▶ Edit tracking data

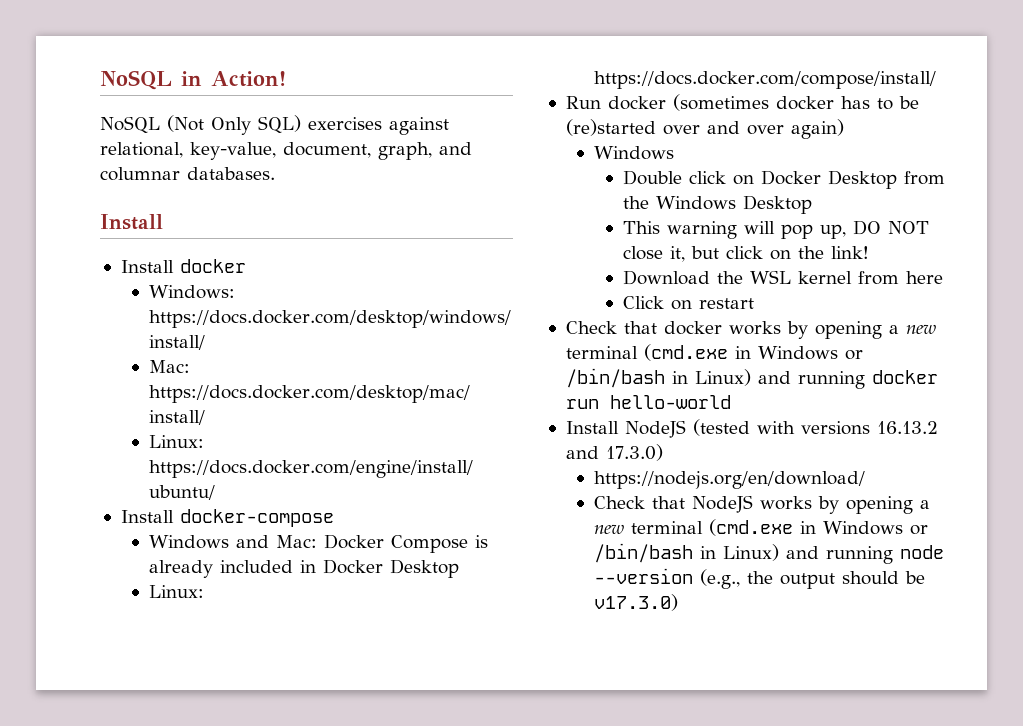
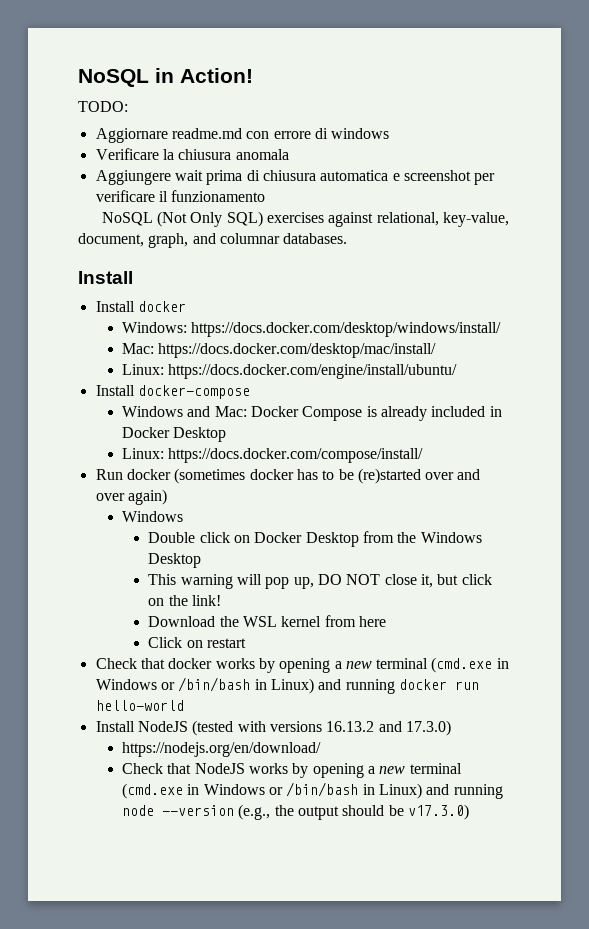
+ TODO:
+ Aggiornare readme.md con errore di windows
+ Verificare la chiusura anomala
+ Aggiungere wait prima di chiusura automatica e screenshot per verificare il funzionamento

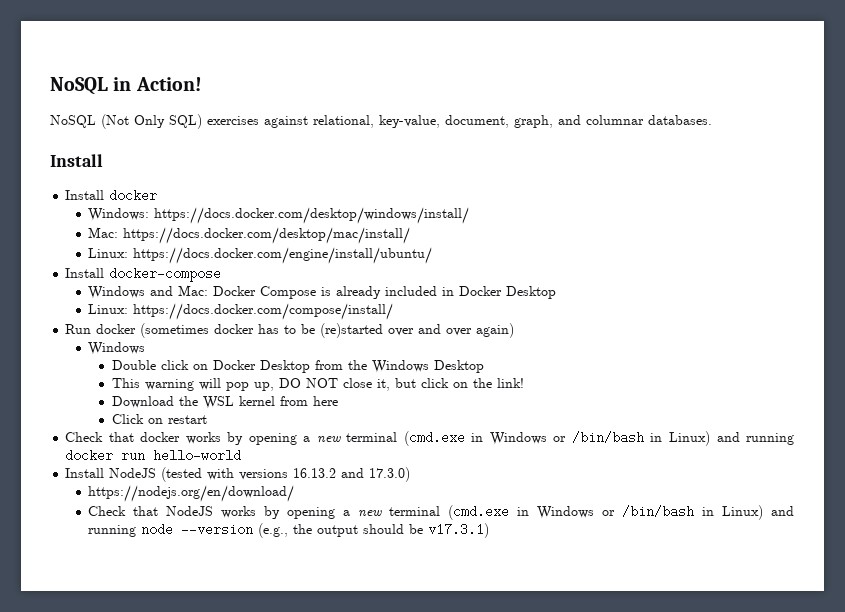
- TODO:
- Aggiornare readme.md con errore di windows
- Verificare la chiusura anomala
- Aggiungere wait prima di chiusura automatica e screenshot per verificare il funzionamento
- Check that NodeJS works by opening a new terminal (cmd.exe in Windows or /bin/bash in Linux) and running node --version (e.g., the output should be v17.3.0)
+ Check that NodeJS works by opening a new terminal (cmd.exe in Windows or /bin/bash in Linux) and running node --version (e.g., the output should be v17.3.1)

▶ EXERCISE PROMPT
Your task is to reproduce exactly the lines that begin at the line containing "- Aggiornare readme.md con errore di windows" and end at the final line of the data above.

▶ SOLUTION FOR THIS TASK
- Aggiornare readme.md con errore di windows
- Verificare la chiusura anomala
- Aggiungere wait prima di chiusura automatica e screenshot per verificare il funzionamento
- Check that NodeJS works by opening a new terminal (cmd.exe in Windows or /bin/bash in Linux) and running node --version (e.g., the output should be v17.3.0)
+ Check that NodeJS works by opening a new terminal (cmd.exe in Windows or /bin/bash in Linux) and running node --version (e.g., the output should be v17.3.1)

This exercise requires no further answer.